I remember thinking that even though Dom was going through a lot of “tough stuff” at the moment, he was on the path to getting better and beating his cancer. I had no doubt in my mind that my stubborn, tough friend with a heart of gold was going to win, no matter the odds.
It was mornings like that one, when my alarm clock sounded, I couldn’t wait to get those running shoes on my feet. I had miles to log and a training plan to complete. We were going to Boston and then on to Pittsburgh and nothing was going to stop us.
A year later as I made the identical drive from Raleigh to Wilmington this week I felt very lonely. It has been two and a half months since we lost Dom. I still think about him every time I put on my running shoes.
Even though I never had Dom with me physically on my training runs, it felt like he was alongside me nonetheless.
Those were our mornings “together” when I would think about him, Val, Sierra and Nico and just how much Dom meant to his young family. I would think about how if given the chance, Dom would do basically anything to be in my situation. Physically strong, able to look to the future with great enthusiasm and dreams. Where anything was possible, all you had to do is want it bad enough and work for it.
One year later and now I am the one who is a new Dad, trying to find my way and understand exactly what I need to do to help raise Landry in a household full of support, guidance, caring and love. All of the things that I knew with great “certainty” twelve months ago – have been turned on their side and looked in a much different light.
I’m no longer “sure” of the future, the way I was last November. Things can change rapidly and without warning. Better to live each day to the best of your abilities and make the most of every opportunity.
It feels “safer” to me that way, as those “days” that we all have ahead of us truly are a finite resource.
It is like reaching into a big barrel of popcorn. Handful after handful you dig deeper and deeper. It seems like you will never be able to hit bottom. Then all of a sudden you feel your fingers scrape the tub, and you wonder to yourself “where did all the popcorn go?”
Maybe I should have appreciated each and every kernel for what it was, but alas, now it is too late.
I guess all that I am trying to say is that I miss my friend.
I miss being able to call him if I need a laugh.
I miss being able to think about the next time I would see him and watch him interact with his wife and kids.
I miss talking with him about the Steelers, and give him a hard time about what a knucklehead Ben Roethlisberger is.

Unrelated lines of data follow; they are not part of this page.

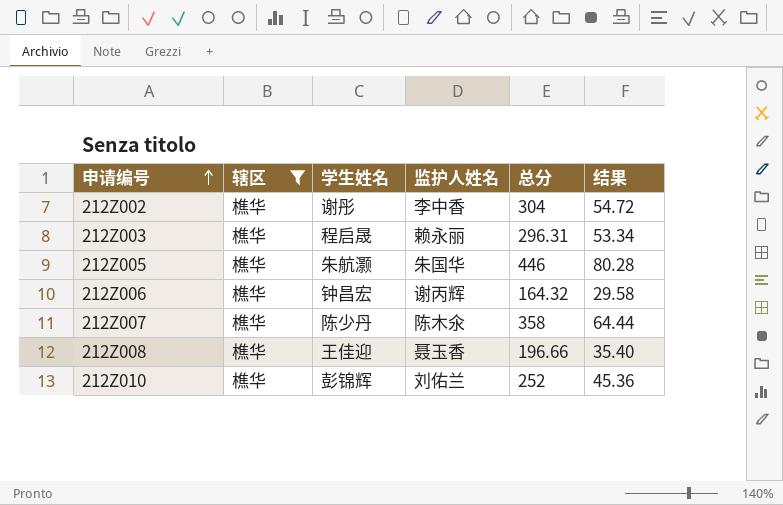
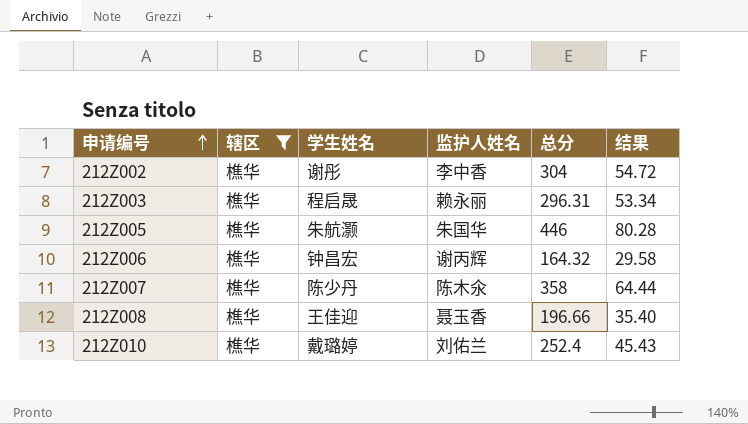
212Z010 | 学生姓名: 彭锦辉 -> 戴璐婷
212Z010 | 总分: 252 -> 252.4
212Z010 | 结果: 45.36 -> 45.43

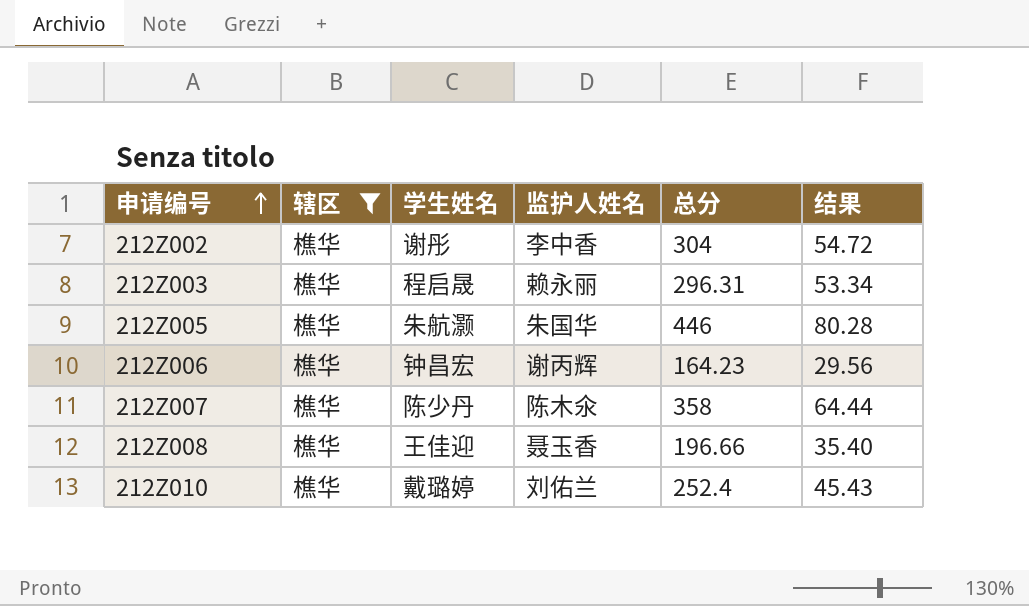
212Z006 | 总分: 164.32 -> 164.23
212Z006 | 结果: 29.58 -> 29.56

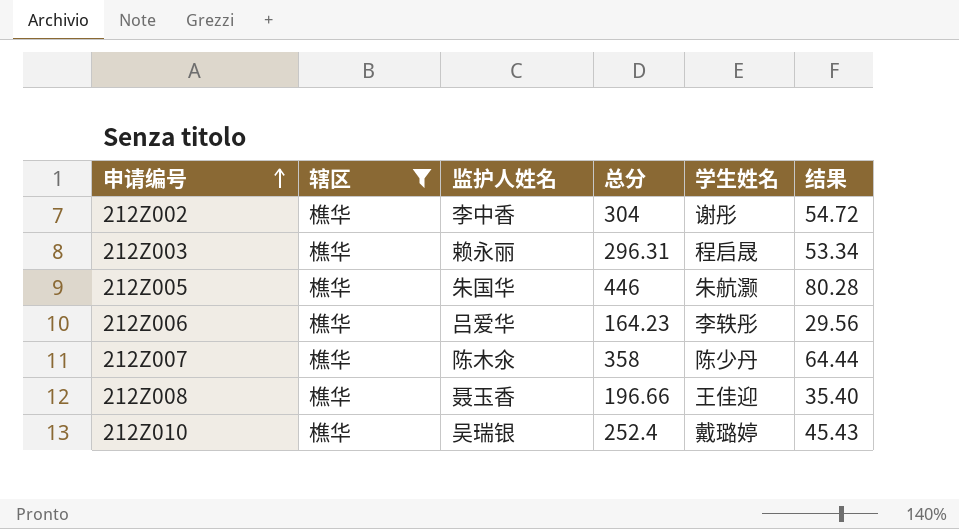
column 学生姓名 | position: 3 -> 5
212Z006 | 监护人姓名: 谢丙辉 -> 吕爱华
212Z006 | 学生姓名: 钟昌宏 -> 李轶彤
212Z010 | 监护人姓名: 刘佑兰 -> 吴瑞银

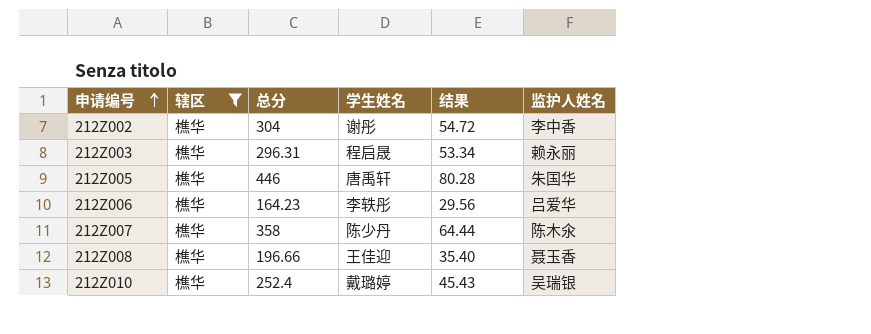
column 监护人姓名 | position: 3 -> 6
212Z005 | 学生姓名: 朱航灏 -> 唐禹轩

I just miss him. Plain and simple.
I thought a lot about Dom this morning during my run. I thought back to last year and how different things were as I ran on those very same streets of Wrightsville Beach, NC.
Just then, almost like a surprise, off to my right it was there.
I could almost hear Dom’s voice, thick with his Pittsburgh accent, finely honed after living there for 39 years tell me – “Get over it”.
I could feel my legs start to churn faster, gobbling up more and more real estate with every stride. My 8-miles at a “comfortable pace”, started to become something much different. My pace quickened and all of a sudden I was running miles below 7:oo min./mile pace.
It felt easy. I felt strong. Confident. Fast.
I felt like I knew where I was headed once again.
15 weeks and 4 days from now we will be there. I will be standing among thousands of other runners in the starting corral in Austin. I will look to the sky before the starter’s gun and just like last Sunday at the start of the Run for the Water Race, I’ll be able to feel Dom there with me.
A lot can happen between now and then, there will certainly be bumps in my training road heading to the Austin Marathon.
But there are a few things I know about that day. One is that we will be there. Ready to run our best ever marathon. I know in my mind and my heart what that means, but I will be keeping my goal for that race to myself.
The other thing I know with great certainty, is that when I look to my left heading up South Congress Avenue over the first mile shortly after 7:30 a.m. it will be there for me once again.
Lastly, I know that the little voice with the Pittsburgh accent is going to be there in my ear as well, telling me that it’s “time to go to work”.